(DATA TO EXAMINE)

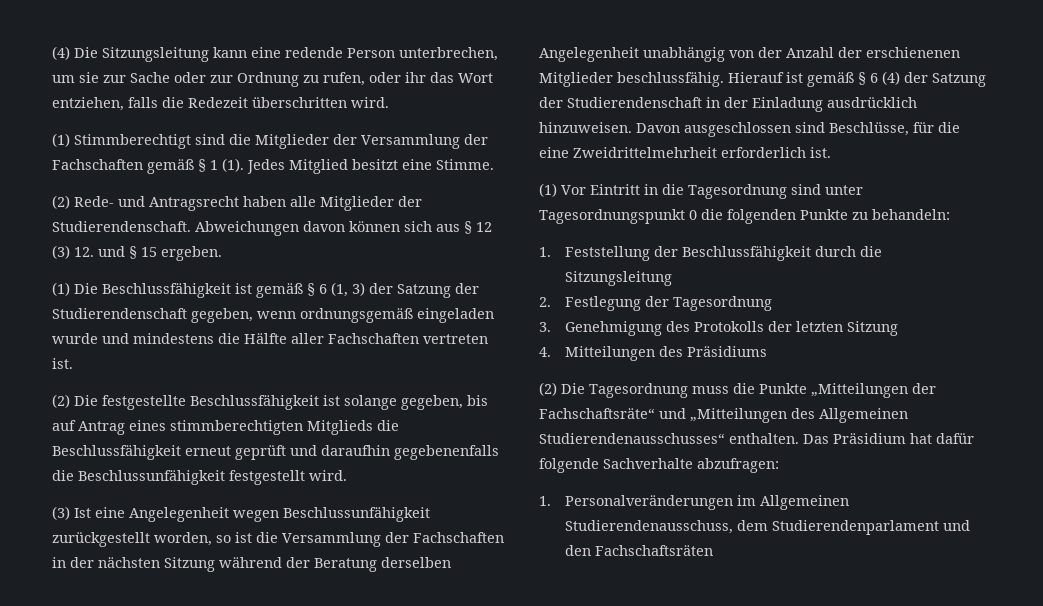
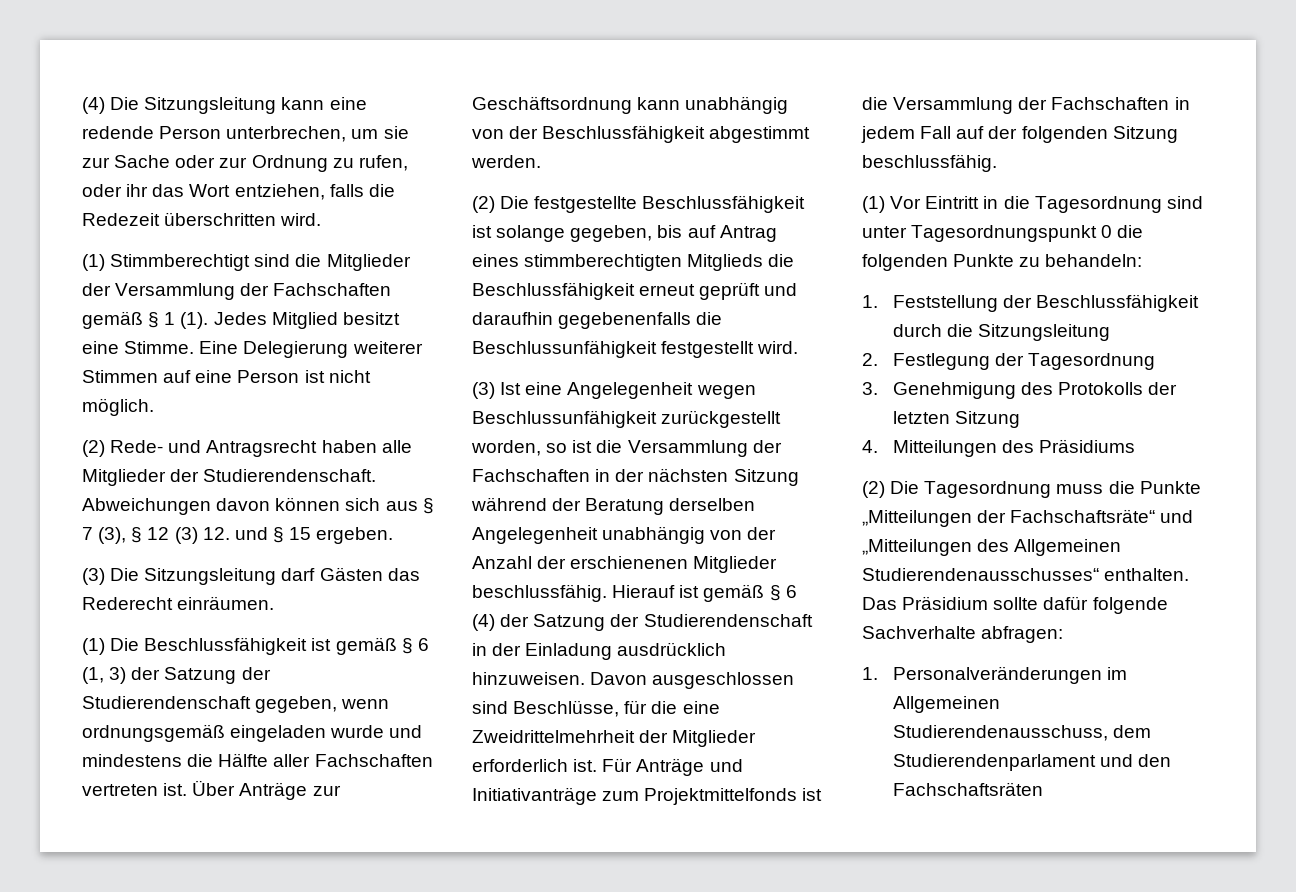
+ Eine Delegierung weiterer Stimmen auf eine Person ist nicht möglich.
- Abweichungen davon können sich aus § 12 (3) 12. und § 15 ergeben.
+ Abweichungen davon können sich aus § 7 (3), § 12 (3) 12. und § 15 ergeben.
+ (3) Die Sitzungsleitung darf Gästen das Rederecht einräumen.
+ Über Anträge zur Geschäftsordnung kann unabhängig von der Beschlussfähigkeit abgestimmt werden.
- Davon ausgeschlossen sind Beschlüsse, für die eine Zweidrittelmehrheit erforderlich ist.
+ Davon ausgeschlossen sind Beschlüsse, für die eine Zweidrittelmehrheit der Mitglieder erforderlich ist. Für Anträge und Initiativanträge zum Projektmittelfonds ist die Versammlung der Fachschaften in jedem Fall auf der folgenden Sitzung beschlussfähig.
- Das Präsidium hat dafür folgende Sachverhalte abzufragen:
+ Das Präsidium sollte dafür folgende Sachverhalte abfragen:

(End DATA TO EXAMINE)

▶ TO DO:
The answer must consist of every line from the data that holds the string "sich".

▶ ANSWER SPACE:
- Abweichungen davon können sich aus § 12 (3) 12. und § 15 ergeben.
+ Abweichungen davon können sich aus § 7 (3), § 12 (3) 12. und § 15 ergeben.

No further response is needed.